I’m not saying “don’t write unit tests”, but rather think more carefully about what the units are. A common trap is that “unit” = class/method/function. I prefer the notion that a unit represents a behavior - for example

Clicking a column header (e.g. “Total”) sorts the table according to the values in that column (descending)

A “unit” may involve a number of functions / classes etc; anything below the top surface of the unit is still an implementation detail.

I think a useful rule-of-thumb is “Could I conceive exporting this functionality as a reusable library”?

  • If so, it’s probably a good candidate for testing (as a unit)
  • If not, it might be an implementation detail

I’ll finish by stating that good tests are as vague as possible (whilst still protecting the user behaviour / business requirements from regressing).

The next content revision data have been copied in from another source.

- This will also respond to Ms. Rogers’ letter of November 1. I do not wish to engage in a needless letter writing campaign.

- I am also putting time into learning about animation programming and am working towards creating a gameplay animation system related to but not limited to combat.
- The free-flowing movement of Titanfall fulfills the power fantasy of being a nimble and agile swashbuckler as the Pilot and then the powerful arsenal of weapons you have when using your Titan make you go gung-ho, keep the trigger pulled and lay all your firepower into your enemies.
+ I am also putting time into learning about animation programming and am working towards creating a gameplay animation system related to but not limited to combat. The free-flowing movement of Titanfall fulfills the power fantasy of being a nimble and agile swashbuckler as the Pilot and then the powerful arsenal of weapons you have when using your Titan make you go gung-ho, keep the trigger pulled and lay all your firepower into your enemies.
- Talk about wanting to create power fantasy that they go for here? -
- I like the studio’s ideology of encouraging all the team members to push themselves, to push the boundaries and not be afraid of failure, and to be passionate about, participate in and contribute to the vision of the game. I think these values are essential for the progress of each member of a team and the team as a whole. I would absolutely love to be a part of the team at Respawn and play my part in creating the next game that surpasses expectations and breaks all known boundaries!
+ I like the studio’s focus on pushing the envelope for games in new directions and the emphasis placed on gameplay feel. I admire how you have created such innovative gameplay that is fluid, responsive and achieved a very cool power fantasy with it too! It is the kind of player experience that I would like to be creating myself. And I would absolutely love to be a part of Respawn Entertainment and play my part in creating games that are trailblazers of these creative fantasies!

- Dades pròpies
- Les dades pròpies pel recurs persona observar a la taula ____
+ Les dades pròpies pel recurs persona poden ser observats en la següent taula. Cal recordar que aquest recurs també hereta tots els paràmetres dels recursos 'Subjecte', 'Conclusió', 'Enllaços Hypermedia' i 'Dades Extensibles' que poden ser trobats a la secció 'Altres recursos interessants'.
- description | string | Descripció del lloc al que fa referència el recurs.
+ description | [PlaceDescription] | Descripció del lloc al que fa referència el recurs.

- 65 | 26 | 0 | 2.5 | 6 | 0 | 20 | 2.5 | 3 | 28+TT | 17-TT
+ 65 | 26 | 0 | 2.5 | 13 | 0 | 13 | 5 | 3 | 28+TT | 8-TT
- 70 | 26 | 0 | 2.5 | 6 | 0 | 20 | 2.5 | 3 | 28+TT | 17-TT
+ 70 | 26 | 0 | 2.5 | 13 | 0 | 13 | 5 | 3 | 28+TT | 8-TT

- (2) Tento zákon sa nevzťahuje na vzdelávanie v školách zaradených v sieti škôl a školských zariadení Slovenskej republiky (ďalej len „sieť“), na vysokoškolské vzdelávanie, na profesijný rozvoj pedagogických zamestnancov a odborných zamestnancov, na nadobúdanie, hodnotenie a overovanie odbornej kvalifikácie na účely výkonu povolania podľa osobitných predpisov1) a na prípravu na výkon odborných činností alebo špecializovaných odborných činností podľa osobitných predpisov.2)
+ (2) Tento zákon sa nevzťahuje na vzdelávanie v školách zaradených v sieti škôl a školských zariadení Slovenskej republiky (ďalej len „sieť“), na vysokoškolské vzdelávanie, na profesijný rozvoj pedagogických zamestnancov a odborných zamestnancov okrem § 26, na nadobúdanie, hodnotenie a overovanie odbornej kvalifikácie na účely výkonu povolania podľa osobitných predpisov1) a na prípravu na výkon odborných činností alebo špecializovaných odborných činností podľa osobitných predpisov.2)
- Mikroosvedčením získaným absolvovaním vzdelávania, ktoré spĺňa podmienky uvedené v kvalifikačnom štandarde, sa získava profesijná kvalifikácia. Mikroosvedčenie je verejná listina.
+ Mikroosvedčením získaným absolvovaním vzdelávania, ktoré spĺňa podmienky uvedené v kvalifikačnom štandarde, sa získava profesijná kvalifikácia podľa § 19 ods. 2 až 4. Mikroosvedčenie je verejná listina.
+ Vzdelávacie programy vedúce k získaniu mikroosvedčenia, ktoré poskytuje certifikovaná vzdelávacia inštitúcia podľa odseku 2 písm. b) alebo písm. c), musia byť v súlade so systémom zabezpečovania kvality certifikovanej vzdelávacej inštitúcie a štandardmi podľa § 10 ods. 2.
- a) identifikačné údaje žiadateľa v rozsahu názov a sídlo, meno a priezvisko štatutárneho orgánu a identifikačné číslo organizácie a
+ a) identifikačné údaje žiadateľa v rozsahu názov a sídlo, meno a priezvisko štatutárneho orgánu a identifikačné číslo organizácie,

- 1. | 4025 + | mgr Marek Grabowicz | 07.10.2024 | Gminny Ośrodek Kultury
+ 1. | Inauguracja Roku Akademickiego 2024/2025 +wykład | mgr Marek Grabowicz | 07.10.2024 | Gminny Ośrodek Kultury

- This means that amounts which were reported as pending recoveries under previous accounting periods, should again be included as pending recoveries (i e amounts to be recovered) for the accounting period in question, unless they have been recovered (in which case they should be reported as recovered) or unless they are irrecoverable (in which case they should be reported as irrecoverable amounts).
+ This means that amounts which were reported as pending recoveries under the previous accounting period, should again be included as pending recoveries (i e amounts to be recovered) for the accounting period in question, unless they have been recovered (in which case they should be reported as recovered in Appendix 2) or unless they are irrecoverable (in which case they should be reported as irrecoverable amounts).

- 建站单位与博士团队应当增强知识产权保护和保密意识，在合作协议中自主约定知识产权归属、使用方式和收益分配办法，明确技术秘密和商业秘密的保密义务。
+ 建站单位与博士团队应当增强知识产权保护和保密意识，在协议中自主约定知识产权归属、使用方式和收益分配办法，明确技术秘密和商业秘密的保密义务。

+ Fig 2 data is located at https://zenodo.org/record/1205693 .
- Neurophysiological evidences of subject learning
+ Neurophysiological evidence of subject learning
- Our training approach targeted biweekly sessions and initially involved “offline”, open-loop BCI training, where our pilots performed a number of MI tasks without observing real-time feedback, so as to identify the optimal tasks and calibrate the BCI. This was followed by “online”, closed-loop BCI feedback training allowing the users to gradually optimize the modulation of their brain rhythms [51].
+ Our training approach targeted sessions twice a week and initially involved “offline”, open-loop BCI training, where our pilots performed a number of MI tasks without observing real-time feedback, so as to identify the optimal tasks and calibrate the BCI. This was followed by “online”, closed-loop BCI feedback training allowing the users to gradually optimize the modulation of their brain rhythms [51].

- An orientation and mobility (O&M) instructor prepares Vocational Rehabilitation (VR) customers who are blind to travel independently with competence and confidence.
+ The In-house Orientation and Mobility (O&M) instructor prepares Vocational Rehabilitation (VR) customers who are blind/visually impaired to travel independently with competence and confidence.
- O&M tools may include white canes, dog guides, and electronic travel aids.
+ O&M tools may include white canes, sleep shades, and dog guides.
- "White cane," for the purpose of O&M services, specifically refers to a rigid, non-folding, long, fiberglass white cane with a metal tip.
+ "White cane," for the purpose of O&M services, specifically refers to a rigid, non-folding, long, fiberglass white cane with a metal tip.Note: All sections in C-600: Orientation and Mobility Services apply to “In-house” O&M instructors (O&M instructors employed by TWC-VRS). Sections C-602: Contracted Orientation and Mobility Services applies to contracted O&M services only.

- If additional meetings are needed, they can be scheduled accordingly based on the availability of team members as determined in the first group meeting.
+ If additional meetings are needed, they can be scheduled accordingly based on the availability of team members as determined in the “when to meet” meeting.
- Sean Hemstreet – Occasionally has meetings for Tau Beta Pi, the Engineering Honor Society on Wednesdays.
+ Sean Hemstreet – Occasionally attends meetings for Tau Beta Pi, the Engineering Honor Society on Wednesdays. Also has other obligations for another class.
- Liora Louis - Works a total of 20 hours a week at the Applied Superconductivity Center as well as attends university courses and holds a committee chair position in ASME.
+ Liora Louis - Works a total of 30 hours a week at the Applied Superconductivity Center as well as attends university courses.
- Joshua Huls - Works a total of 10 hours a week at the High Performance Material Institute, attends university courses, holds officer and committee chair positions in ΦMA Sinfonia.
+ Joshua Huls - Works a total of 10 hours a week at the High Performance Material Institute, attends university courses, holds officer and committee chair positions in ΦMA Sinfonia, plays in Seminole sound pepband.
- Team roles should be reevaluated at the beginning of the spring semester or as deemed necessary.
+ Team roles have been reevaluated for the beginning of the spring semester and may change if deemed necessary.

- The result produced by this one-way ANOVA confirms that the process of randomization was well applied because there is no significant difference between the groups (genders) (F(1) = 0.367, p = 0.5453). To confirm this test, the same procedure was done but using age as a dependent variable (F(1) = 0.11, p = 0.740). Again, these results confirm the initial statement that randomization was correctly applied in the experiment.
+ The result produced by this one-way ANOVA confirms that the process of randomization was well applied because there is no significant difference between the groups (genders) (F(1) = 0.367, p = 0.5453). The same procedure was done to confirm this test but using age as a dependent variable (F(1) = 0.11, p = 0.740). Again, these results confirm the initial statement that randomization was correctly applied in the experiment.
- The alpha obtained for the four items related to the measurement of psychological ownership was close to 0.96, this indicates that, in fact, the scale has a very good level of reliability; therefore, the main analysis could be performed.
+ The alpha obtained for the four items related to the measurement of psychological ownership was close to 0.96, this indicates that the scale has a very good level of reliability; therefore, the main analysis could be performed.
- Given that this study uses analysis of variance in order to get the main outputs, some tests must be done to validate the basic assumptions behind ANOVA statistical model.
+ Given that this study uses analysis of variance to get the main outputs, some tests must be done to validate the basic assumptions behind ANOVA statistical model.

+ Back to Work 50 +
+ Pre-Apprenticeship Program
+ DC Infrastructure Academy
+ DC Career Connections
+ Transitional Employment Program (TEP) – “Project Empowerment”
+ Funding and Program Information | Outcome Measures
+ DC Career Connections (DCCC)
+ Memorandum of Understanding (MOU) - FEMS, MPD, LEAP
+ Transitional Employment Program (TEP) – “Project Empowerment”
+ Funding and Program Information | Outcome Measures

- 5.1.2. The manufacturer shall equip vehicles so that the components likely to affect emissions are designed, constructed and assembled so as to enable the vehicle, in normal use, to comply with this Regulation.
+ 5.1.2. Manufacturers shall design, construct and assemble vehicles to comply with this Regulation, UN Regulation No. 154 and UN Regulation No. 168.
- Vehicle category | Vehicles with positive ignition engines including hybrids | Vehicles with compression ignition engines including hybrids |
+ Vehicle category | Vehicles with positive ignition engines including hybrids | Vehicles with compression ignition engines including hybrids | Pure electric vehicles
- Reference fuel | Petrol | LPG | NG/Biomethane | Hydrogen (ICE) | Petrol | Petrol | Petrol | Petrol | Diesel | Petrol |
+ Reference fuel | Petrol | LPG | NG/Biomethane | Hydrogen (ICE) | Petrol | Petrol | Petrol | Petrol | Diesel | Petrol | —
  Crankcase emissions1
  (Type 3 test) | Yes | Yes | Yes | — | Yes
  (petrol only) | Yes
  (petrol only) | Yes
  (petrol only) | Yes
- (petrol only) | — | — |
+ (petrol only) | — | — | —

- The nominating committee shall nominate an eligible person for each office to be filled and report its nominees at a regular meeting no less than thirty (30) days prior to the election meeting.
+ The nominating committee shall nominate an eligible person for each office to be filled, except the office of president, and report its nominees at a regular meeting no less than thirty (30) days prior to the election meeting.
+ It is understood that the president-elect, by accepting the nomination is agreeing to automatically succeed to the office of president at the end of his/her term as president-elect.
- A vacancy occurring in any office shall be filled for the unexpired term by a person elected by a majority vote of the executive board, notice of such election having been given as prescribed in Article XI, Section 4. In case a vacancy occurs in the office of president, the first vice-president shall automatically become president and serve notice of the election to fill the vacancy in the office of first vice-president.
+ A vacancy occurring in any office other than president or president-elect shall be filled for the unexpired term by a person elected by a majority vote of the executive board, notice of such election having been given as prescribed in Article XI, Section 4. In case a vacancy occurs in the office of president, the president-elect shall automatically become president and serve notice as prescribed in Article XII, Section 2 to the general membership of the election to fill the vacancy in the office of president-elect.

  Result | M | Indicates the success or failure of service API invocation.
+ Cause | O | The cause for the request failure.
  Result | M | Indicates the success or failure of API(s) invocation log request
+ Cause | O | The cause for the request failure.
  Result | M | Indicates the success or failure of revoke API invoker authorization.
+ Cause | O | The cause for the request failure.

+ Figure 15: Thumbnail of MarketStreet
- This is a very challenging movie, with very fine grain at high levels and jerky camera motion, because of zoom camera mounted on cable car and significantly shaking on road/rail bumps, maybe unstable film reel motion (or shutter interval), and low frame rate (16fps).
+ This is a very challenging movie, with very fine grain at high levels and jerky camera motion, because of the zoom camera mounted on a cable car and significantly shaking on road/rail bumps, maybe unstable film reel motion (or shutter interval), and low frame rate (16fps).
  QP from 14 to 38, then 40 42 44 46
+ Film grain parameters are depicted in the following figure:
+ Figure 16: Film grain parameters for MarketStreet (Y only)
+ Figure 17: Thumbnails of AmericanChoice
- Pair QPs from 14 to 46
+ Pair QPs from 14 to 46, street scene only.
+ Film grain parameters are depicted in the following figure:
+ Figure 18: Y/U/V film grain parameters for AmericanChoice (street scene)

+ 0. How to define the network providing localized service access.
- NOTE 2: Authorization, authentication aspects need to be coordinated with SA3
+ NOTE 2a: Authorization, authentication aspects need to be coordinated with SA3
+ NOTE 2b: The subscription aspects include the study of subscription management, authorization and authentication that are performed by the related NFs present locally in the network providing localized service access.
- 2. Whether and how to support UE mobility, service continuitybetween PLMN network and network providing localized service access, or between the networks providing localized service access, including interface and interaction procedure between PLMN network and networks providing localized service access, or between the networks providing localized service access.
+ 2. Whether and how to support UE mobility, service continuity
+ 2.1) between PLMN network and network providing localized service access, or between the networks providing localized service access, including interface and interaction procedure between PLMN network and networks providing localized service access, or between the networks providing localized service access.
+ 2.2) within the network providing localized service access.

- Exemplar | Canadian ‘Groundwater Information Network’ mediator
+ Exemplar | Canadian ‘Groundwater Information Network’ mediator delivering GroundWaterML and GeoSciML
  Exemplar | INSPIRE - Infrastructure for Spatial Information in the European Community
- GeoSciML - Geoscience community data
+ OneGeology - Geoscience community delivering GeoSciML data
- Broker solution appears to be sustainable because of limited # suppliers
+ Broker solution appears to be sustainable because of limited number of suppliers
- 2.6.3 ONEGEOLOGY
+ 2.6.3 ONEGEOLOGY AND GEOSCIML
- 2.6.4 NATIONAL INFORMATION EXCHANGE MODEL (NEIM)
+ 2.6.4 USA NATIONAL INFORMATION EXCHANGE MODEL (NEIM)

6. Design for evolvability from the get go

Importance: MEDIUM

  • If your application persists data, expect it to have to persist different (or additional) data in the future (schema evolution)
  • If you’re building an API, design to allow the API to be safely evolved (adding new capabilities) without breaking existing consumers
  • If you’re consuming APIs, don’t couple yourself excessively to the shape/behaviour of those APIs (most of the time, this means adding an anti-corruption layer)

Summary

Software architecture can have a significant effect on how easy it is to evolve & maintain the system. The guidelines above go a reasonable distance towards the “pit of success”.